Sabah and Sarawak retain immigration powers which, in recent years, have been re-defined by administrative policy to mean only the right to deny work permits to Peninsular Malaysians wishing to work in Sabah or Sarawak. Otherwise, both Sabah and Sarawak could impose a blanket ban -- instead of on a case by case basis as at present -- on politicians from both sides of the divide entering the two states "for the purpose of stealing seats".

Hence, the oft made argument in Sabah and Sarawak that only local parties can fight for, secure and ensure the rights of the people in the two states.

The suspicion is that the only reason that the parti parti Malaya are in Sabah and Sarawak is to come to power in Putrajaya.

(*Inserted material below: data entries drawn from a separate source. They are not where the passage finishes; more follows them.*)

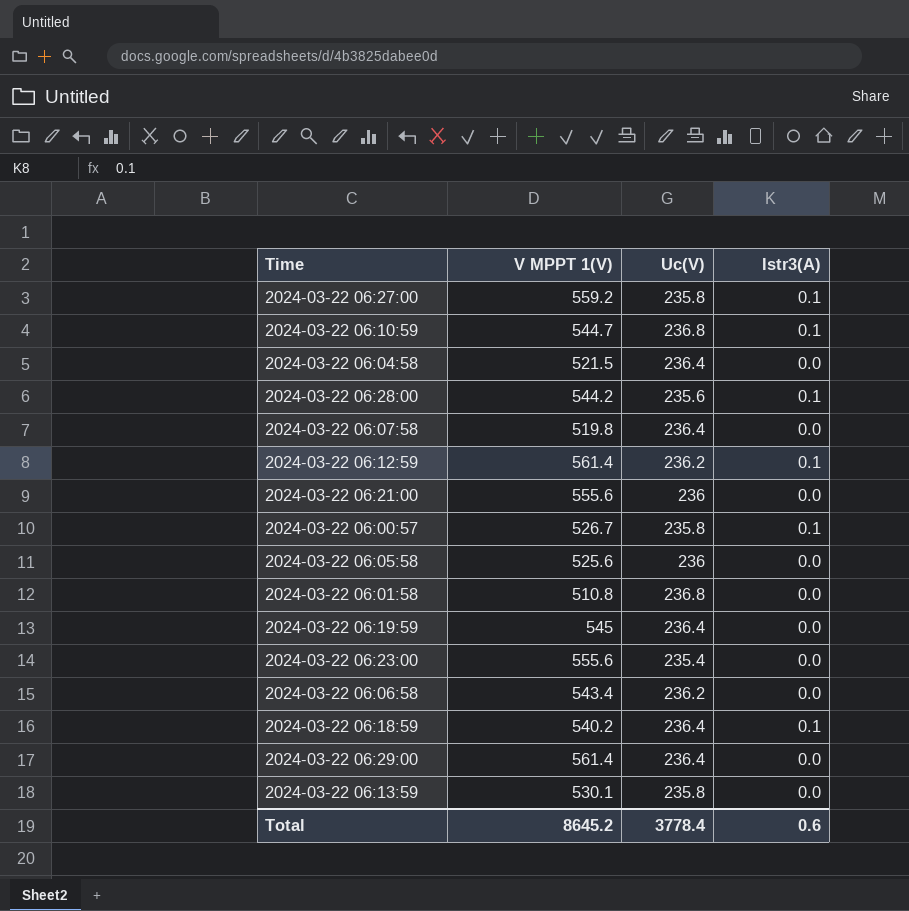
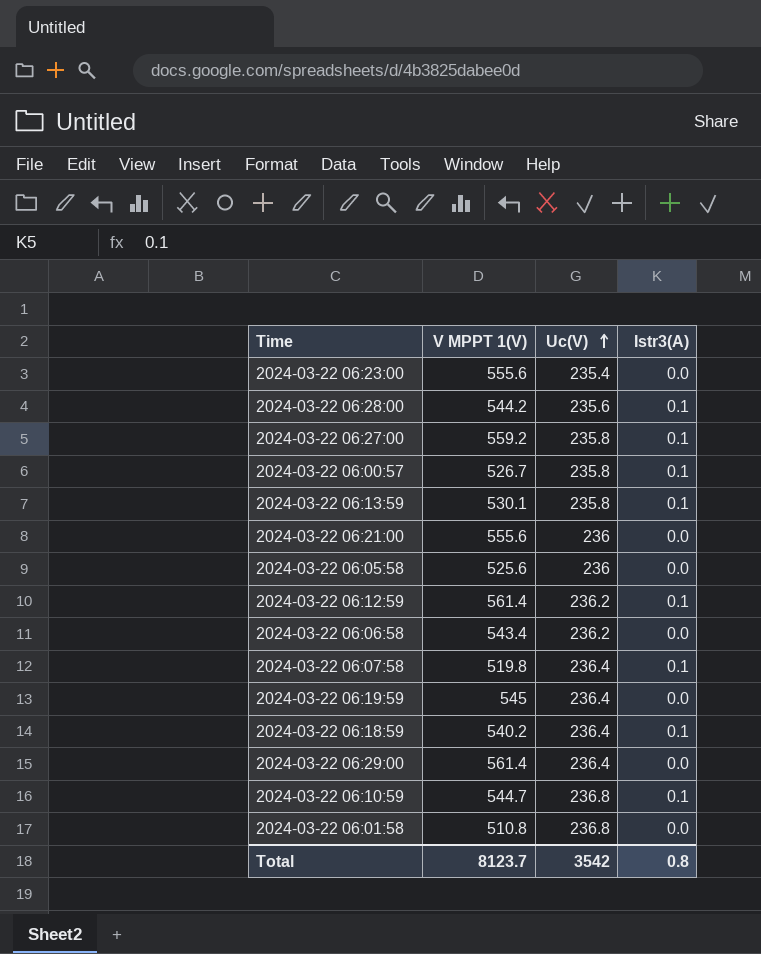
row order: none -> Uc(V) ascending
row 2024-03-22 06:04:58: 521.5 | 236.4 | 0.0 -> none
2024-03-22 06:13:59 | Istr3(A): 0.0 -> 0.1
2024-03-22 06:07:58 | Istr3(A): 0.0 -> 0.1
Total | V MPPT 1(V): 8645.2 -> 8123.7
Total | Uc(V): 3778.4 -> 3542
Total | Istr3(A): 0.6 -> 0.8

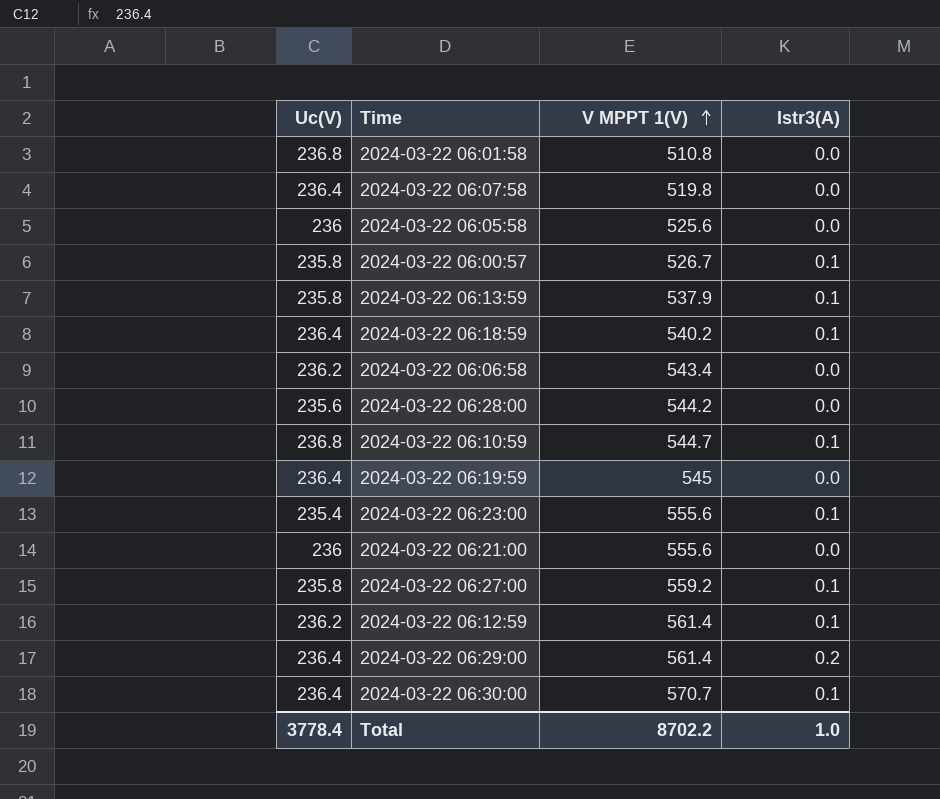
row order: Uc(V) ascending -> V MPPT 1(V) ascending
column Uc(V) | position: 3 -> 1
2024-03-22 06:07:58 | Istr3(A): 0.1 -> 0.0
2024-03-22 06:13:59 | V MPPT 1(V): 530.1 -> 537.9
2024-03-22 06:28:00 | Istr3(A): 0.1 -> 0.0
2024-03-22 06:23:00 | Istr3(A): 0.0 -> 0.1
2024-03-22 06:29:00 | Istr3(A): 0.0 -> 0.2
row 2024-03-22 06:30:00: none -> 236.4 | 570.7 | 0.1
Total | Uc(V): 3542 -> 3778.4
Total | V MPPT 1(V): 8123.7 -> 8702.2
Total | Istr3(A): 0.8 -> 1.0

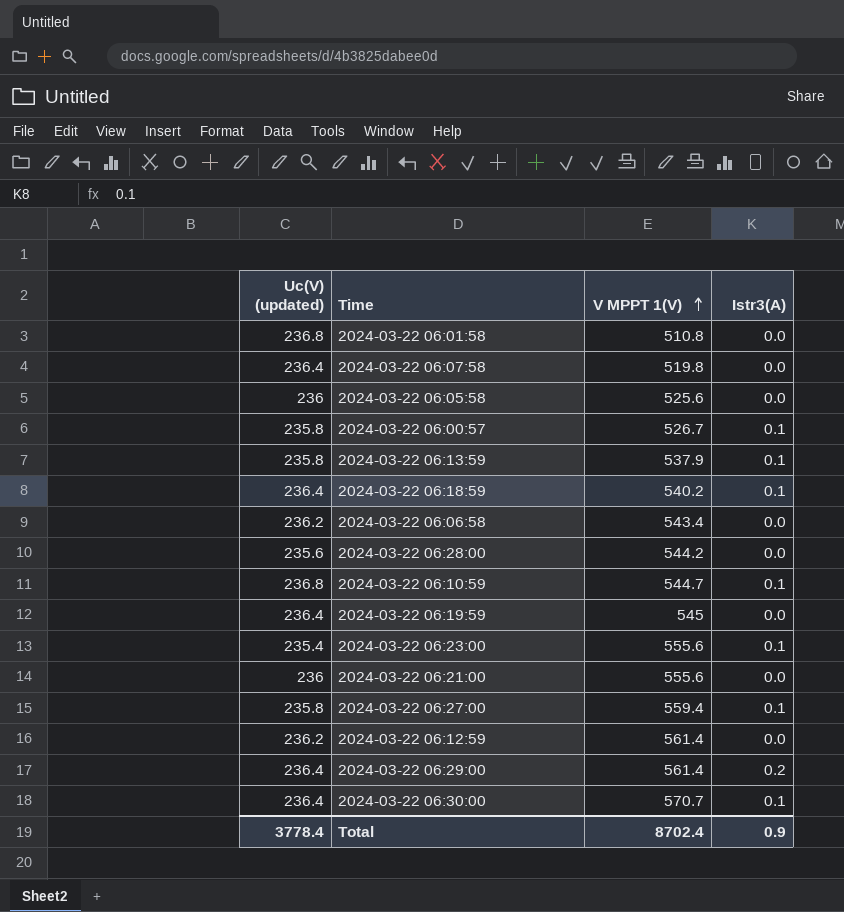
column name: Uc(V) -> Uc(V) (updated)
2024-03-22 06:27:00 | V MPPT 1(V): 559.2 -> 559.4
2024-03-22 06:12:59 | Istr3(A): 0.1 -> 0.0
Total | V MPPT 1(V): 8702.2 -> 8702.4
Total | Istr3(A): 1.0 -> 0.9

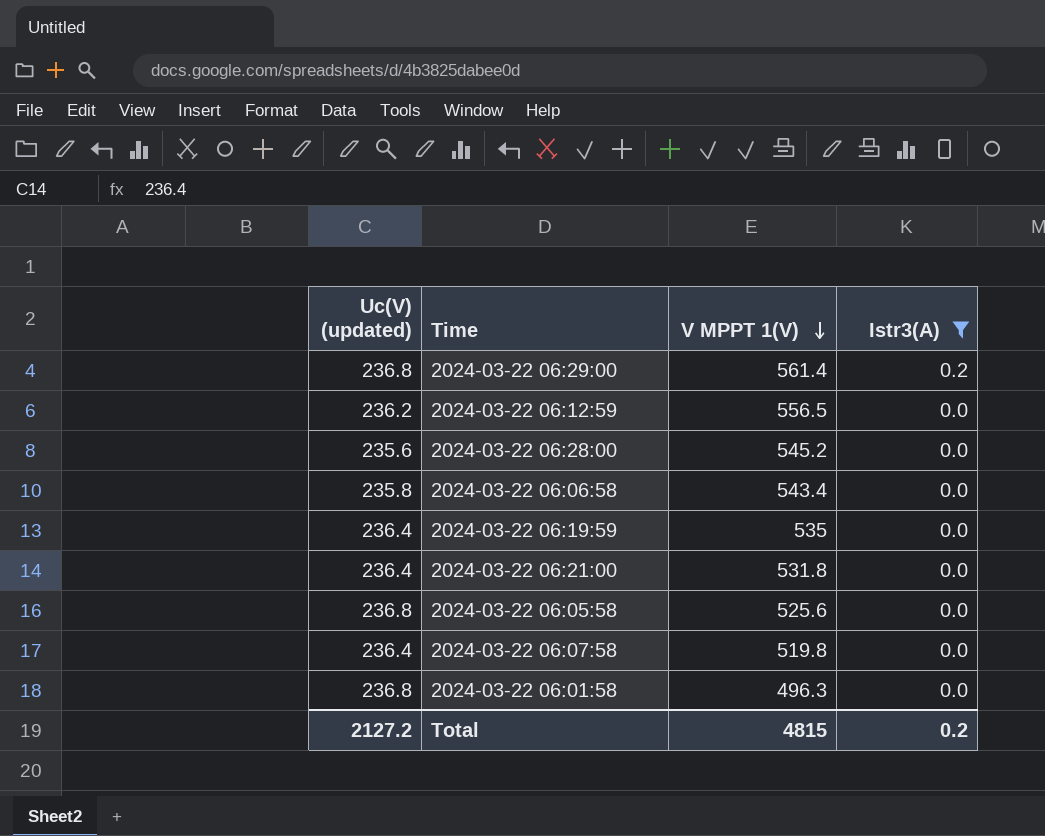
filter: none -> Istr3(A) != 0.1
row order: V MPPT 1(V) ascending -> V MPPT 1(V) descending
2024-03-22 06:29:00 | Uc(V) (updated): 236.4 -> 236.8
2024-03-22 06:12:59 | V MPPT 1(V): 561.4 -> 556.5
2024-03-22 06:28:00 | V MPPT 1(V): 544.2 -> 545.2
2024-03-22 06:06:58 | Uc(V) (updated): 236.2 -> 235.8
2024-03-22 06:19:59 | V MPPT 1(V): 545 -> 535
2024-03-22 06:21:00 | Uc(V) (updated): 236 -> 236.4
2024-03-22 06:21:00 | V MPPT 1(V): 555.6 -> 531.8
2024-03-22 06:05:58 | Uc(V) (updated): 236 -> 236.8
2024-03-22 06:01:58 | V MPPT 1(V): 510.8 -> 496.3
Total | Uc(V) (updated): 3778.4 -> 2127.2
Total | V MPPT 1(V): 8702.4 -> 4815
Total | Istr3(A): 0.9 -> 0.2

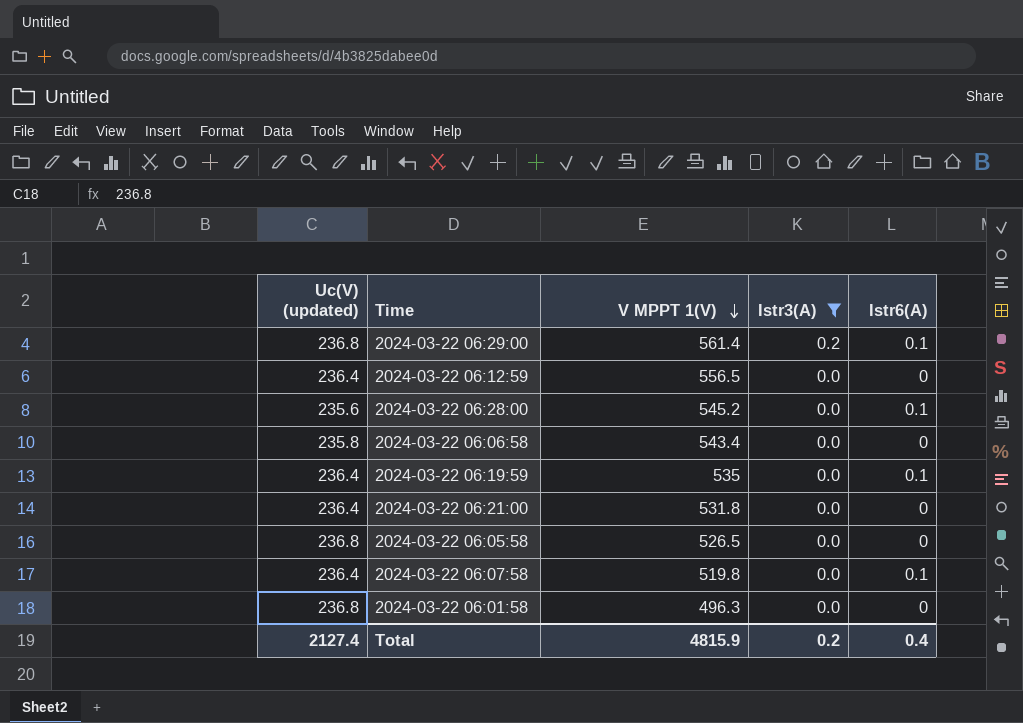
column Istr6(A) | position: none -> 5
2024-03-22 06:12:59 | Uc(V) (updated): 236.2 -> 236.4
2024-03-22 06:05:58 | V MPPT 1(V): 525.6 -> 526.5
Total | Uc(V) (updated): 2127.2 -> 2127.4
Total | V MPPT 1(V): 4815 -> 4815.9

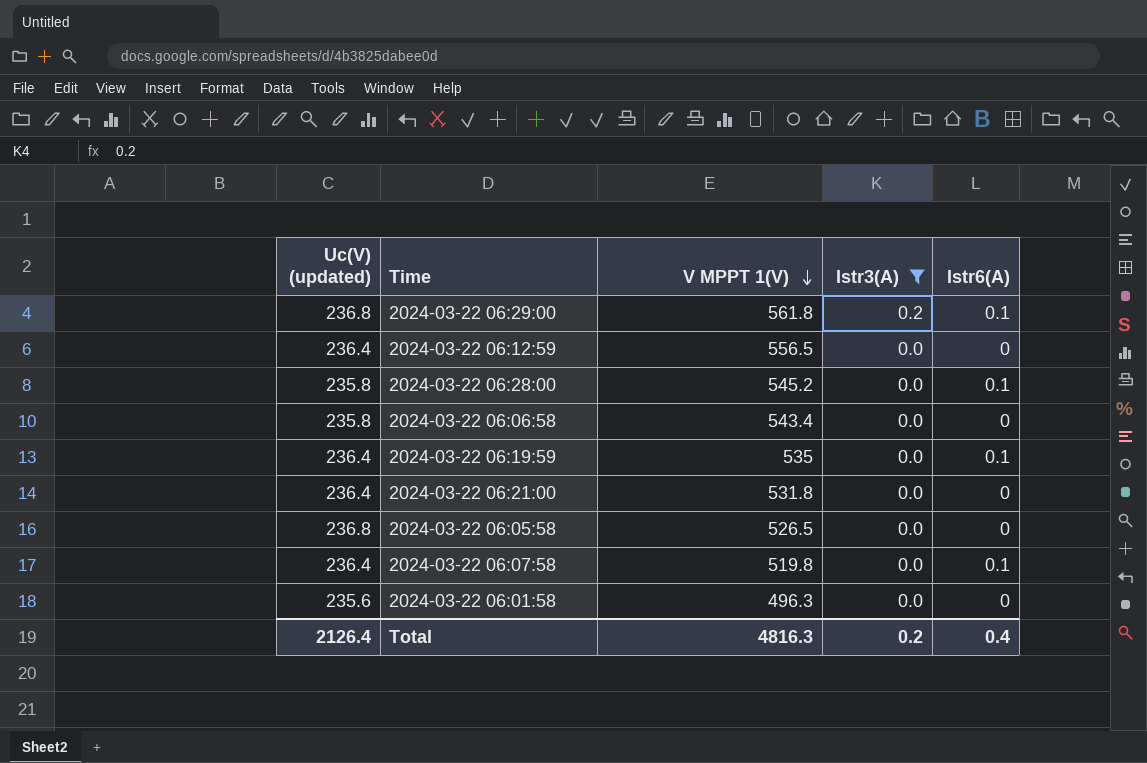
2024-03-22 06:29:00 | V MPPT 1(V): 561.4 -> 561.8
2024-03-22 06:28:00 | Uc(V) (updated): 235.6 -> 235.8
2024-03-22 06:01:58 | Uc(V) (updated): 236.8 -> 235.6
Total | Uc(V) (updated): 2127.4 -> 2126.4
Total | V MPPT 1(V): 4815.9 -> 4816.3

Seizing control of the Federal Government will remain an elusive dream without the parliamentary seats in Sabah and Sarawak. This reflects the reality that politics in Peninsular Malaysia has irreversibly metamorphosised into a two-party system in Parliament.

The political tsunami of 2008 must be seen as "an Act of God", truly ushering in "a historical window of opportunity for Sabah and Sarawak".

This fact has been acknowledged by both sides of the political divide in the two states but there has been little, by way of dividends, for BN parties in Sabah and Sarawak. What has been noted is Umno continuing to humour BN parties in Peninsular Malaysia in government, the Cabinet and elsewhere at the expense of Sabah and Sarawak.

It remains to be seen whether this translates into substantial anti-BN votes come the 13th GE.

Patently, it cannot continue to be business as usual in Sabah and Sarawak.

Many in Malaysian Borneo believe that a 3rd Force in the Malaysian Parliament, to steer evenly between the Barisan Nasional and the Pakatan Rakyat, is an idea whose time has come.